Last Updated: 14 November 2017
Article by S.S. Rana & Co. Advocates

In today's world, numerous commercial transactions take place in a routine fashion. With the passage of time we have evolved from barter system in the ancient age to a uniform mode of currency. As the technology has advanced, cash transaction have been replaced by Real Time Gross Settlement (RTGS). Even in the resent scenario, cheques remain an important mode of business intercourse.

A cheque is an acknowledged bill of exchange that is readily accepted in lieu of payment of money and it is negotiable. However, with the fall in moral standards, even these negotiable instruments are losing their creditability by not being honoured on presentment. Considering the very nature of the cheque being a negotiable instrument as a speedy vehicle of commerce, an action under the regime of civil legislation remained insufficient and hence the bouncing of cheques was recognized to be an offence liable for penalty.

In a recent move, the Delhi High Court in the case of Dayawati Vs. Yogesh Kumar Gosain (CRL.REF.No.1/2016) held that the cases of dishonor of cheques could be referred to alternate dispute resolution mechanisms like Arbitration, Mediation, Conciliation.

Brief Facts

In part discharge of his liability, the drawer issued two account payee cheques in favour of the complainant which were dishonoured by the drawer's bank on presentation on account of "insufficiency of funds". The demand notice of the complainant went unheeded and hence an action was initiated for the dishonor of cheque (under Section 138 of the Negotiable Instrument Act, 1881). Both parties expressed the intention to amicably settle their disputes and the matter was referred for mediation. After negotiations the parties settled their disputes under a common settlement agreement whereby they agreed to comply with the terms of the settlement.

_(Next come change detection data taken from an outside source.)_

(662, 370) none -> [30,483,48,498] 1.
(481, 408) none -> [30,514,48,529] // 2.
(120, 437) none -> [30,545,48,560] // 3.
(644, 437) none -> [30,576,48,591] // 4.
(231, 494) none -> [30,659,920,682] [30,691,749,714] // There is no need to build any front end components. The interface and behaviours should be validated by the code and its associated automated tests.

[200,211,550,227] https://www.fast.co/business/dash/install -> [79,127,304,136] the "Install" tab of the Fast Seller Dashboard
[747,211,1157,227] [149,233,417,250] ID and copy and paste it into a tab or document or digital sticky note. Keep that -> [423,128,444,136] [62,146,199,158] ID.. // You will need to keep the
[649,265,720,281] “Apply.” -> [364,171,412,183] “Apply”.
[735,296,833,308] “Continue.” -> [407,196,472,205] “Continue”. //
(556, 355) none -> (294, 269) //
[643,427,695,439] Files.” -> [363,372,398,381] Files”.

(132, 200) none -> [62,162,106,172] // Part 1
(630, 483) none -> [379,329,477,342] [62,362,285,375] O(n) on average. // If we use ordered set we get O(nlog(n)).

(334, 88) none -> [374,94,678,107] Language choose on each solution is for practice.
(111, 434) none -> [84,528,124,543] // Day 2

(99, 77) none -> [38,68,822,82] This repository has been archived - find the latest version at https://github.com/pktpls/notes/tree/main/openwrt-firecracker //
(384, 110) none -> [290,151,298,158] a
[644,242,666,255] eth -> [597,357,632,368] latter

The accused drawer failed to comply with the terms of the settlement. Thus, the Metropolitan Magistrate held that the Mediation had failed. Thereafter, the Complainant filed an application for enforcement of settlement to which the accused argued that the settlement agreement was not binding contending it to be unfair and arbitrary.

In view of the question of law that has arose, and the requirement of proper adjudication, a reference was been made for consideration and guidance of the Hon'ble High Court of Delhi (under Section 395 of The Code of Criminal Procedure, 1973).

Judgment

The Court held that even though an express statutory provision enabling the criminal court to refer the complainant and accused persons to alternate dispute redressal mechanisms has not been specifically provided by the Legislature, the Code of Criminal Procedure (hereinafter referred to as the 'CrPC') does permit and recognize settlement without stipulating or restricting the process by which it may be reached.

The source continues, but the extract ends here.